The lowdown on hand-me-downs
A friend from the office offers you the car seat that her son has outgrown. Should you accept?
Probably not, unless the car seat is nearly new, the instructions are intact and you are certain it has never been in an accident or subject to a recall. "Used products increase the chance that something's broken, worn out or doesn't work right," says Sandy Jones, co-author with her daughter, Marcie Jones, of Great Expectations: Your All-in-One Resource for Pregnancy & Childbirth, and Great Expectations: Baby's First Year (Sterling Publishing).
Ideally, any gear you rely on to protect your child-whether it's car seats, strollers, even cribs-should be purchased new.

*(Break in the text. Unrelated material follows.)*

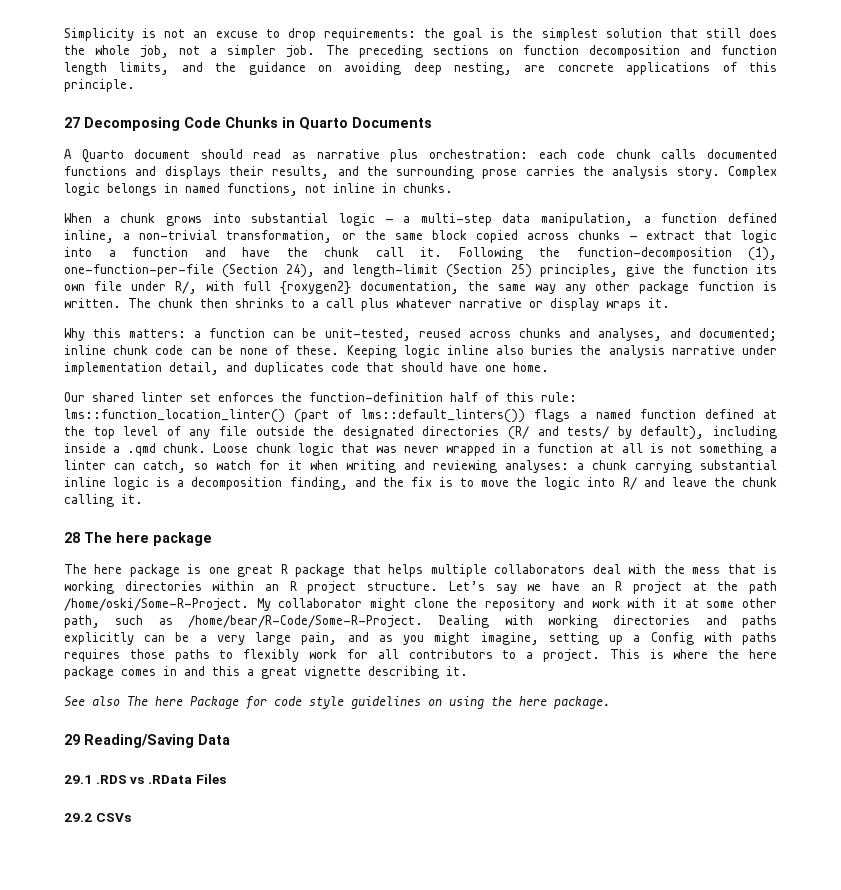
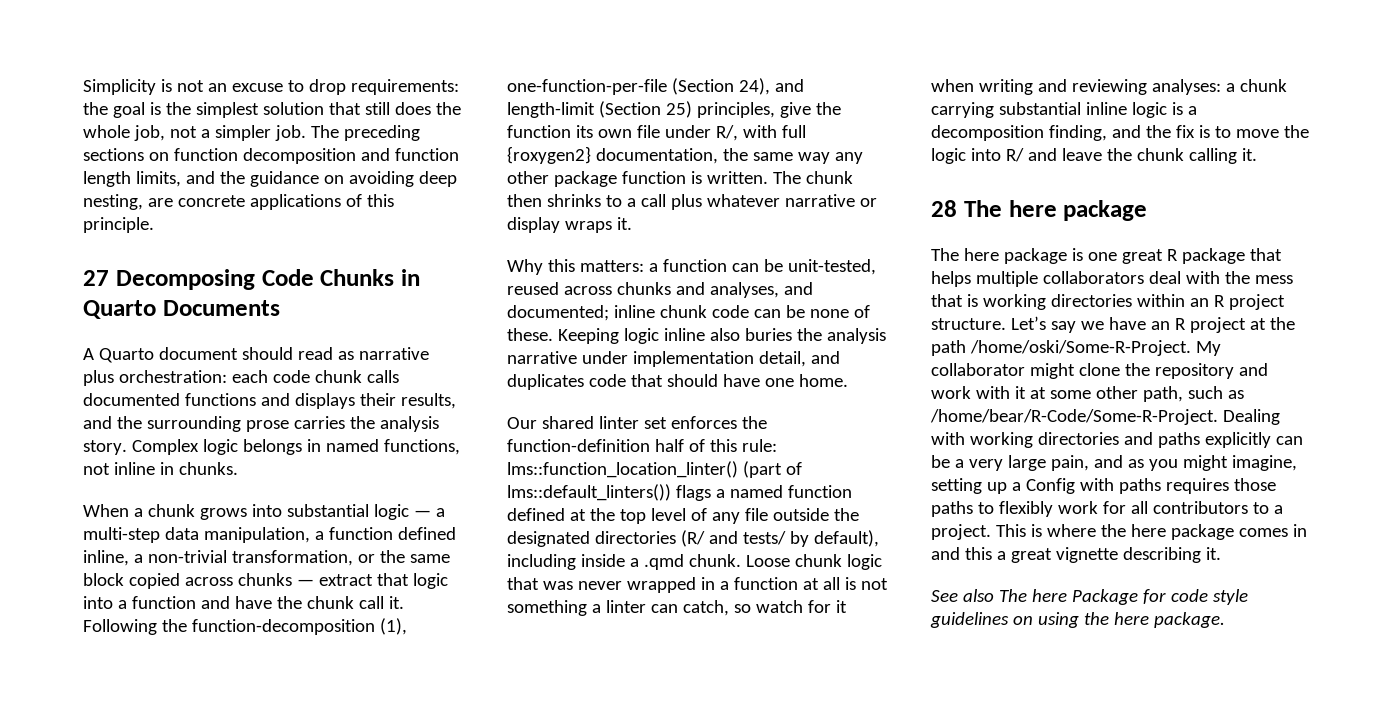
- 29 Reading/Saving Data
- 29.1 .RDS vs .RData Files
- 29.2 CSVs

Safety standards change, and straps, buckles and harnesses wear out. "With cribs, screw holes can weaken, and the glue and staples that hold the bars could be affected," Jones says. If you do buy a used crib, inspect it carefully to make sure all the parts are present and in working order, and use a soda can to test the spacing of the bars; if the can fits through, the bars are too far apart and pose a hazard.

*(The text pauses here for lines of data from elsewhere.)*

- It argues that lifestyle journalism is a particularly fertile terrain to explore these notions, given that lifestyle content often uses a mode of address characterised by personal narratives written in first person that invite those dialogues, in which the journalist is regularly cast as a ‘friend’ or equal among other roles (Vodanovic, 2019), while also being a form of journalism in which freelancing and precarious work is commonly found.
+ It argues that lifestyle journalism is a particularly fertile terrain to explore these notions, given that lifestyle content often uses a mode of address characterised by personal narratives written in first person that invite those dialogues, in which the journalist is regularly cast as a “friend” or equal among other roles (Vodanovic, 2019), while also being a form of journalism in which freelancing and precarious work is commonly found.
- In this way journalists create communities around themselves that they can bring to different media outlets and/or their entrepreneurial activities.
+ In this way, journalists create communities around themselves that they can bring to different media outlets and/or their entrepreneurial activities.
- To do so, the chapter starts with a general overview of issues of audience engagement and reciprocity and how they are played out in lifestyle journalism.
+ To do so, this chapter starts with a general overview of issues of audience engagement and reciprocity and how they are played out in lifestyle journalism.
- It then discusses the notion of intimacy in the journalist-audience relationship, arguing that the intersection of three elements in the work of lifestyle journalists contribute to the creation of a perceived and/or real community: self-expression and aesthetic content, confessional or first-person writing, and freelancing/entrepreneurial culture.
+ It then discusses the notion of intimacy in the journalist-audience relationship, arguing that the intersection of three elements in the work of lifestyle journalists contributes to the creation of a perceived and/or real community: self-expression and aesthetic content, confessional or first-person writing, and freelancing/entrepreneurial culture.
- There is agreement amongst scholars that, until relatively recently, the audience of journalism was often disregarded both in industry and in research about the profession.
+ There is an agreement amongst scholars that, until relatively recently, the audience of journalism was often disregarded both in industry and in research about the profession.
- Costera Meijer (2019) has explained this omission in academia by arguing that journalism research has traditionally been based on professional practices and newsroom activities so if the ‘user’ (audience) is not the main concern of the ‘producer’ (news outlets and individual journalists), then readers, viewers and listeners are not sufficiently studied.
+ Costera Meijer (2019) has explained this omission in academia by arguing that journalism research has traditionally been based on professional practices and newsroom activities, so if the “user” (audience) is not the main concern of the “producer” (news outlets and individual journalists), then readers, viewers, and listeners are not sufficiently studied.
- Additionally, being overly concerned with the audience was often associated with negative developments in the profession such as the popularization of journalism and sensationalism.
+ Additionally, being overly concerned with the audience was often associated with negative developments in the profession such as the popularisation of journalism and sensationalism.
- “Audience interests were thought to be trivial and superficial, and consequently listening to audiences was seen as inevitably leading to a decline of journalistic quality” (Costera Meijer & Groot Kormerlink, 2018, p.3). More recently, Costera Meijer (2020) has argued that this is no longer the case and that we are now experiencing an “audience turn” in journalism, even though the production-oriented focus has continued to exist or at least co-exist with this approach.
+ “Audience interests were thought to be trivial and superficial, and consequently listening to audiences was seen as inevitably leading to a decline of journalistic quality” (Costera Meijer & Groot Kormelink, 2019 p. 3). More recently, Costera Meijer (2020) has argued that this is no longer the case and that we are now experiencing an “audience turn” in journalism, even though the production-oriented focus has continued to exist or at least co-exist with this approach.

Avoid strollers sold at yard sales, as their treads tend to be worn out and the reclining mechanisms may not work well; if you accept a used stroller from a trustworthy friend or relative, first roll it around with a child inside. "Wheels get out of alignment, veer to one side or become wobbly," says Jones. "You can't tell how it will steer until there's a weight inside."
In general, don't accept used products related to hygiene or feeding, like a crib mattress or breast pump.
(Rental pumps are the exception; the bottles and tubing are designed so that the milk never touches the working parts of the pump.)